- _Data extracts_
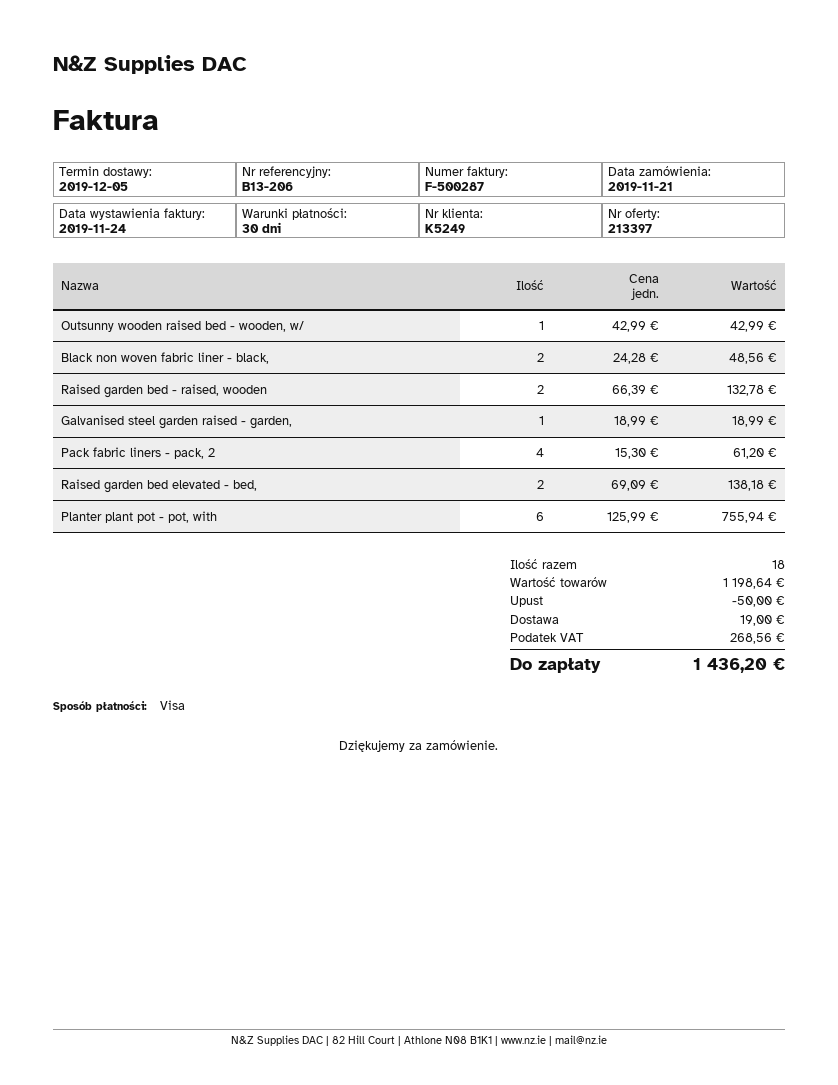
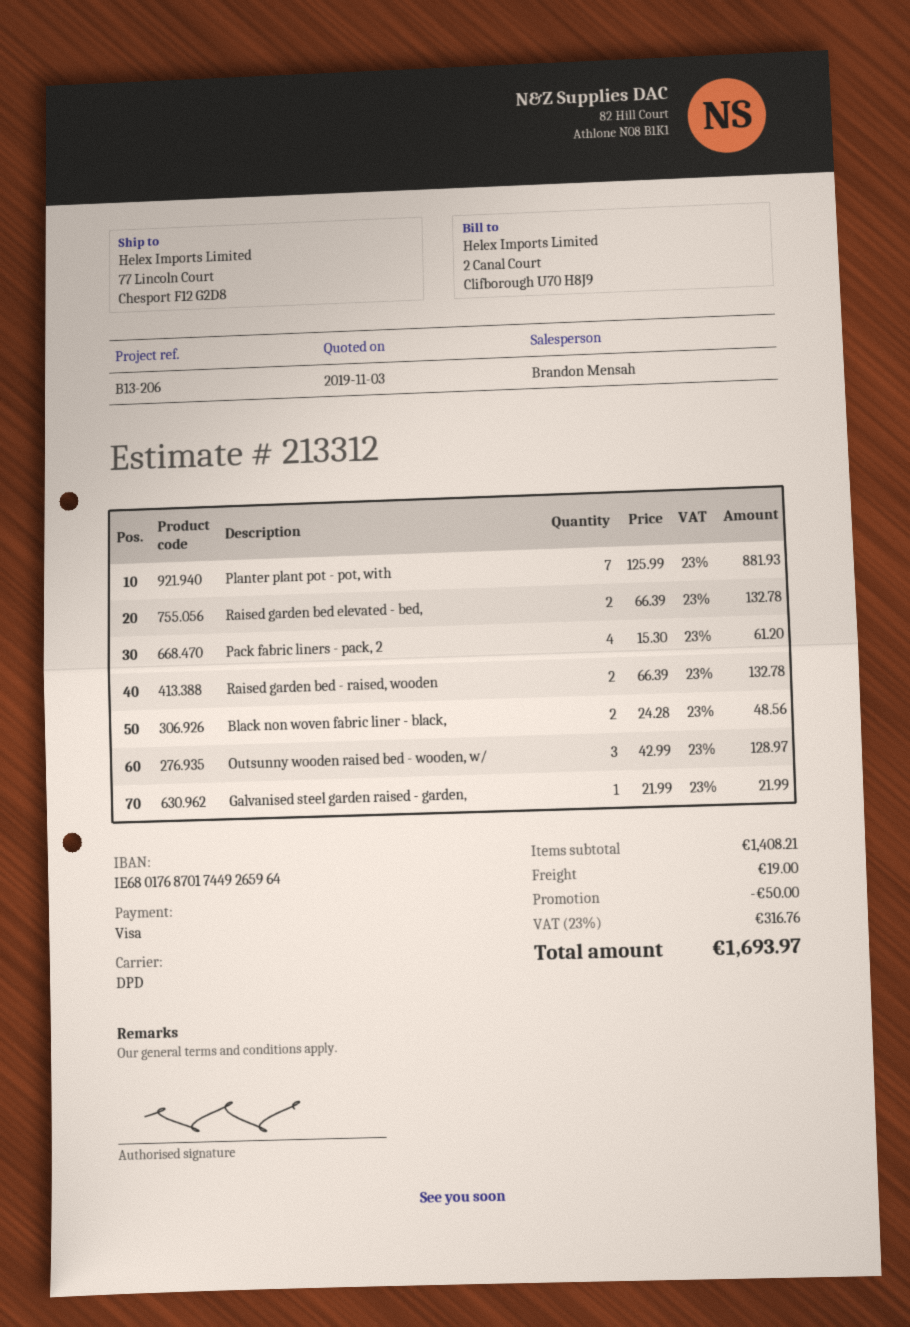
quote number: 213397 -> 213312
Outsunny wooden raised bed - wooden, w/: 1 x 42.99 = 42.99 -> 3 x 42.99 = 128.97
Galvanised steel garden raised - garden,: 1 x 18.99 = 18.99 -> 1 x 21.99 = 21.99
Raised garden bed elevated - bed,: 2 x 69.09 = 138.18 -> 2 x 66.39 = 132.78
Planter plant pot - pot, with: 6 x 125.99 = 755.94 -> 7 x 125.99 = 881.93
subtotal: 1198.64 -> 1408.21
tax: 268.56 -> 316.76
total: 1436.20 -> 1693.97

- _Description of the task_
Reproduce the material above in full and without alteration, but skip all pictures.

- _Response for this exercise_
quote number: 213397 -> 213312
Outsunny wooden raised bed - wooden, w/: 1 x 42.99 = 42.99 -> 3 x 42.99 = 128.97
Galvanised steel garden raised - garden,: 1 x 18.99 = 18.99 -> 1 x 21.99 = 21.99
Raised garden bed elevated - bed,: 2 x 69.09 = 138.18 -> 2 x 66.39 = 132.78
Planter plant pot - pot, with: 6 x 125.99 = 755.94 -> 7 x 125.99 = 881.93
subtotal: 1198.64 -> 1408.21
tax: 268.56 -> 316.76
total: 1436.20 -> 1693.97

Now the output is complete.